A 57,000-year-old wolf pup, perfectly preserved in permafrost, is finally releasing its secrets after being discovered almost four years ago.
The gray wolf, known as Zhùr by locals, was discovered in Yukon, Canada, near Dawson City, according to a study published in Current Biology. It is believed the 7-week-old female puppy was in her den when she died, the study’s lead author, Julie Meachen, said in a statement.
“We think she was in her den and died instantly in a hole collapse,” Meachen said. “Our data showed she was not starving and was about 7 weeks old when she died, so we feel a little better knowing that the poor little girl did not suffer for too long.”
SCIENTISTS WANT TO CLONE THIS SELECTED, FROZEN PREHISTORIC HORSE
The researchers examined the wolf pup via several different methods, including radiocarbon dating, DNA sampling and oxygen isotope analysis to confirm when the mammal died. The researchers also took x-rays of teeth and bones to confirm its age.
Meachen added that the wolf puppy is “the most complete wolf mummy ever found,” noting that her only eyes are missing.
“And the fact that she’s so complete allowed us to ask her so many lines to fundamentally reconstruct her life,” Meachen explained.
HANGED HEAD OF 30,000 YEARS FOLDED INTAKE IN SIBERIA
The researchers were also able to analyze the puppy’s diet, which was influenced by where she lived.

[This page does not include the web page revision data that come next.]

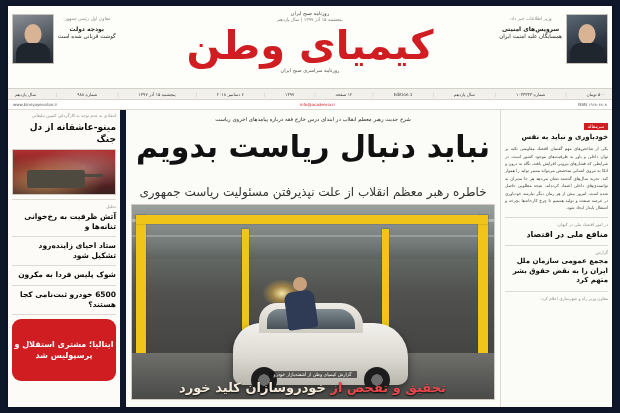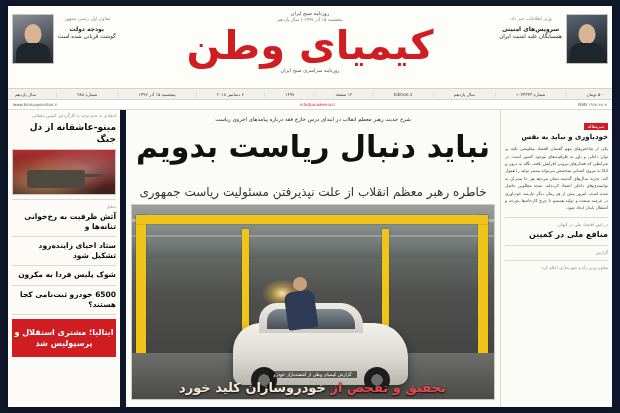"منافع ملی در کمپین" div.mini-head { text: کمپین -> اقتصاد }
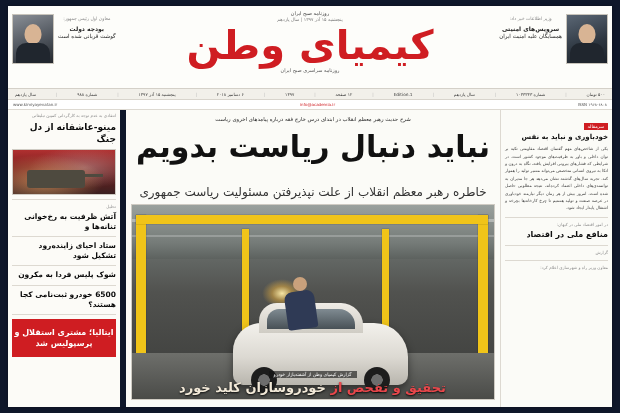"مجمع عمومی سازمان ملل ایران" div.mini-head { html: none -> <div>مجمع عمومی سازمان ملل ایران را به نقض حقوق بشر متهم کرد</div> }
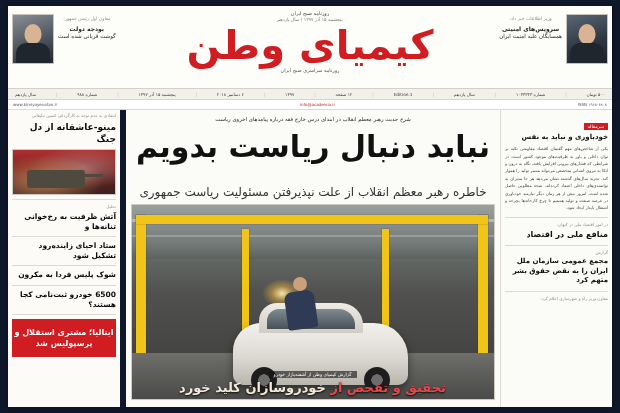"ایتالیا؛ مشتری استقلال و پرسپولیس" .r-banner { border-radius: none -> 9px; padding: 8px 2px -> 20px 2px }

“Usually when you think of wolves in the ice age, you think of those who eat bison or musk oxen or other large animals on land,” Meachen explained. “One thing that surprised us was that she ate water resources, especially salmon.”
The frozen wolf pup is of extra importance because it was discovered in North America and not Russia or Siberia, where others have been found, including one found in June 2019.
CLICK HERE TO GET THE FOX NEWS APP
“We have been asked why she was the only wolf found in the cave and what happened to her mother or siblings,” Meachen continued. “It could be that she was the only puppy. Or the other wolves were not in the cave during the crash. Unfortunately, we never know.”